El dilema entre lo local y lo global
A raíz de la crisis económica de 2008 – generada en los EEUU con la caída estrepitosa del famoso Banco de Inversión Lehman Brothers y que se propagó a escala planetaria para hundir la economía mundial por más de un lustro – se hicieron evidentes algunas falencias de la globalización que hasta entonces era considerada como muy beneficiosa.

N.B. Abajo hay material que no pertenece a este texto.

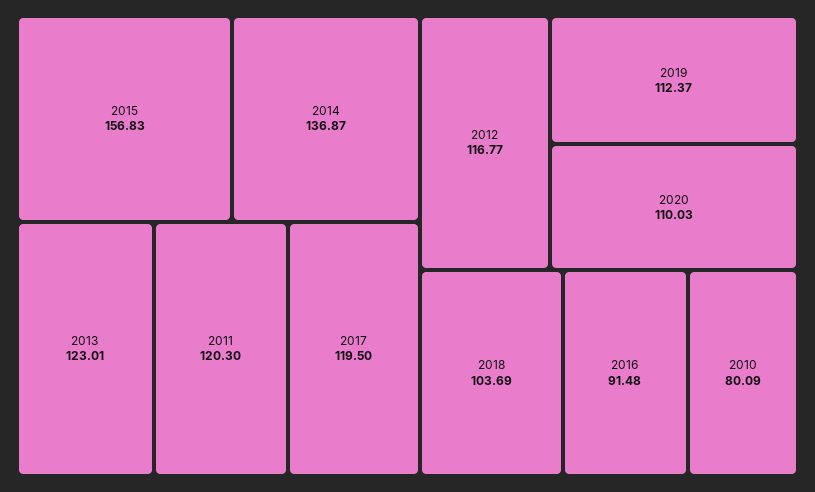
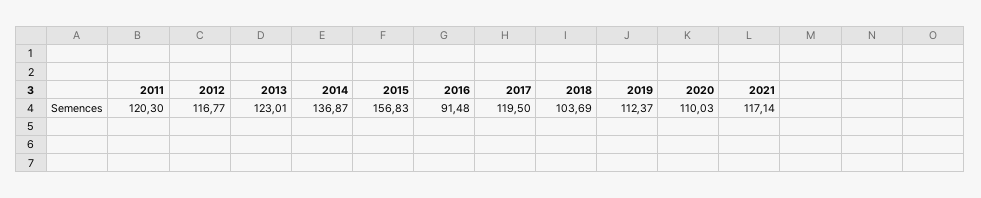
2010: 80.09 -> none
2021: none -> 117.14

Ya en 2009 comienza una precarización de los empleos: se da relevancia al empleo temporal, a la tercerización y con ello a la casi eliminación de los derechos laborales, así como a las jornadas de trabajo extendidas. La gente en el mundo comienza a sentir una pérdida significativa en sus ingresos, a la par que una ligera pero sistemática pérdida de su capacidad adquisitiva. El resultado es que para ganar lo mismo que antes de la crisis había que tener dos puestos de trabajo. Esto repercutió mucho más en la masa de trabajadores que en la de los profesionales asociados a los puestos de la nueva economía y a los servicios liberales por cuenta propia.
Por supuesto, esto produjo un enorme descontento porque los efectos de la crisis se prolongaron en el tiempo, y a que estas prácticas laborales se institucionalizaron, dejando a los empleos fijos y a los derechos laborales en el pasado.
La gente esperó en vano que los gobiernos sortearan estos efectos. El G7, en tanto, reconocía el inmenso problema que aquejaba al mundo pero no encontraba una solución efectiva. Había que introducir cambios al modelo de desarrollo pero aún los intereses particulares de los países se resistían a ello. Prevalecía la idea que proporcionar a sus ciudadanos vestimenta y calzado barato tan económico que el precio de compra promovía en el consumidor la práctica del uso una vez y desecho luego. Lo mismo ocurría en el caso de los juguetes, comida, accesorios tecnológicos, etc. La tecnología por otra parte, producía fortunas colosales y una lista de hiperricos cada vez más larga, lo que amplió considerablemente la brecha entre ricos y pobres y produjo una mayor concentración de la riqueza. Todo esto acabó por enardecer a la enorme masa de asalariados y trabajadores por cuenta propia; estos dejaron de ser inactivos en política y desconfiados, como aprendieron a ser, culparon a sus gobiernos de su infortunio. Así encontró un nicho el populismo de derecha en USA, Europa, Brasil, etc. Luego Cambridge Analítica con sus prácticas perversas y el uso tendencioso de las redes sociales y la inteligencia artificial, que rozaba lo ilegal, produjeron el Bréxit y la victoria del populismo en USA.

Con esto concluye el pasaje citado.